Hier, nous rapportions qu’à la demande de l’INPI, la Cité des Sciences avait décidé presque au dernier moment de ne pas présenter le petit texte qui était prévu à propos des les licences libres, dans son exposition sur la contrefaçon qui dure jusqu’au 13 février 2011. L’INPI avait été accusé de censure par l’auteur du texte. Contacté dans la matinée, l’Institut National de la Propriété Industrielle (INPI) n’avait pas pu nous apporter d’explication, et avait promis de revenir vers nous. C’est chose faite, par la voie d’un communiqué.

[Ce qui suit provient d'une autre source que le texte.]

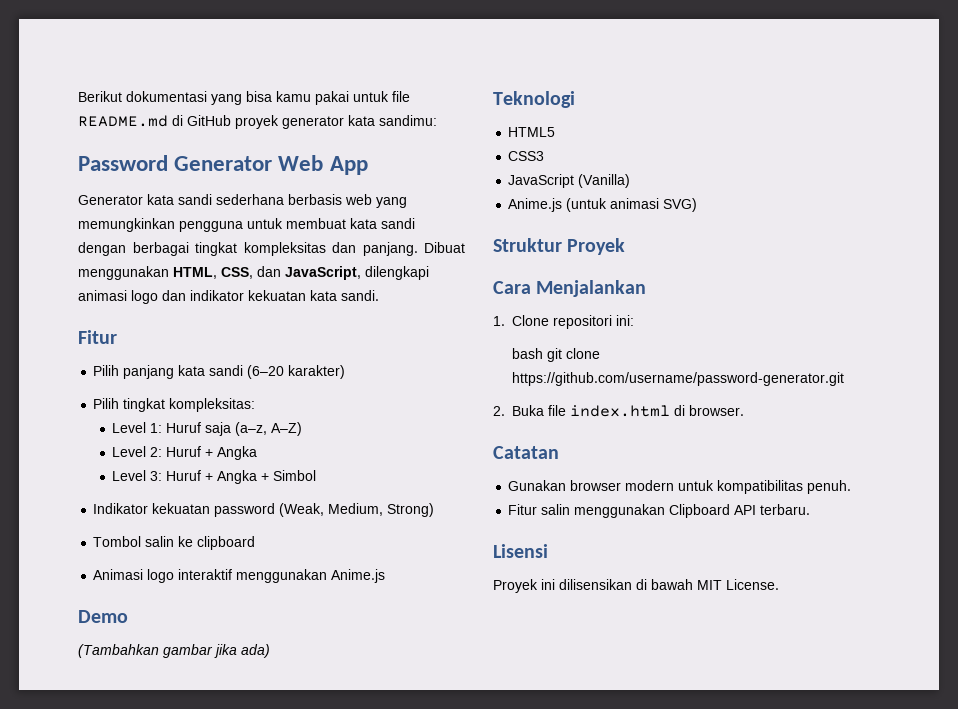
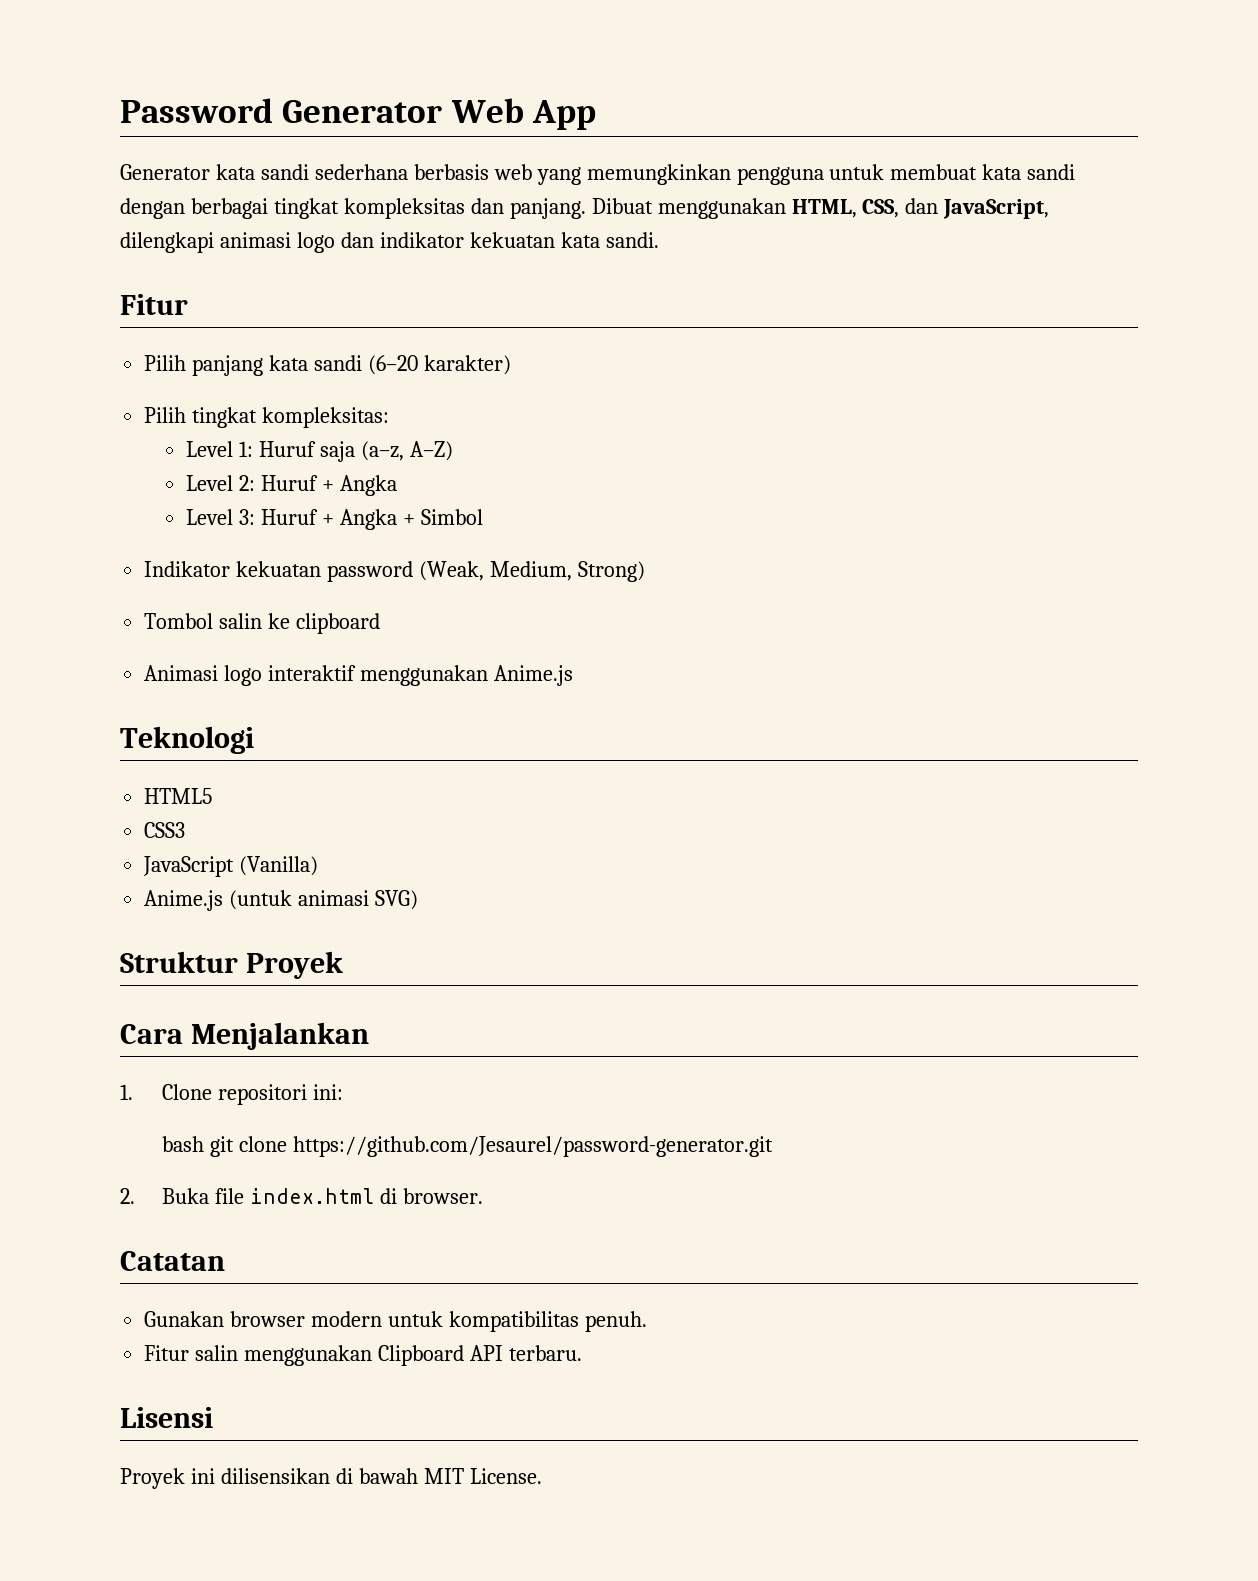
- Berikut dokumentasi yang bisa kamu pakai untuk file README.md di GitHub proyek generator kata sandimu:
- Demo
- (Tambahkan gambar jika ada)
- bash git clone https://github.com/username/password-generator.git
+ bash git clone https://github.com/Jesaurel/password-generator.git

« A quelques jours de l’ouverture de l’exposition, le comité de pilotage de l’exposition, a décidé collégialement que ce texte, qui prend la forme d’un sonore, ne figurerait pas dans l’exposition. Nous avons finalement choisi de ne pas aborder le thème du logiciel libre dans cette exposition sur la contrefaçon afin d’éviter toute confusion et
mélange des genres entre libre et contrefaçon, pour un public non-initié. Il ne s’agit donc en aucun cas d’une censure mais d’un souci légitime de clarté
« , indiquent la Cité des Sciences et l’INPI qui co-signent le communiqué.

« De manière générale, le logiciel libre trouve sa place aussi bien à l’INPI, qu’à la Cité« , assurent-ils.

L’INPI, qui ne veut pas être taxé d’anti-libre, apporte des preuves de bonne foi. L’Insittut « les utilise largement pour ses propres besoins« , et a notamment « choisi le logiciel libre Typo3 pour la gestion des contenus de ses sites Internet et Intranet, OCS-Inventory et GLPI pour la gestion de son parc informatique, et Nagios pour la supervision informatique« .

Quant à la Cité, elle rappelle qu’elle a depuis longtemps organisé des conférences et des démonstrations d’installations de logiciels libres, et qu’elle soutient le mouvement dans son Carrefour Numérique, tout au long de l’année. Une « Ubuntu Party » y sera organisée gratuitement les 29 et 30 mai prochain.

« Dans le cadre de l’expo  » Contrefaçon « , le Carrefour numérique organise ainsi des démos sur la contrefaçon numérique : Comment protéger ses créations numériques ? Les œuvres (création, logiciels). Qu’est ce que la propriété intellectuelle et droit de la création ? Comment les œuvres sont analysées par un ordinateur ? Comment sont-elles numériquement « protégées » ?, où il est évidemment question des logiciels libres« , concluent les deux partenaires.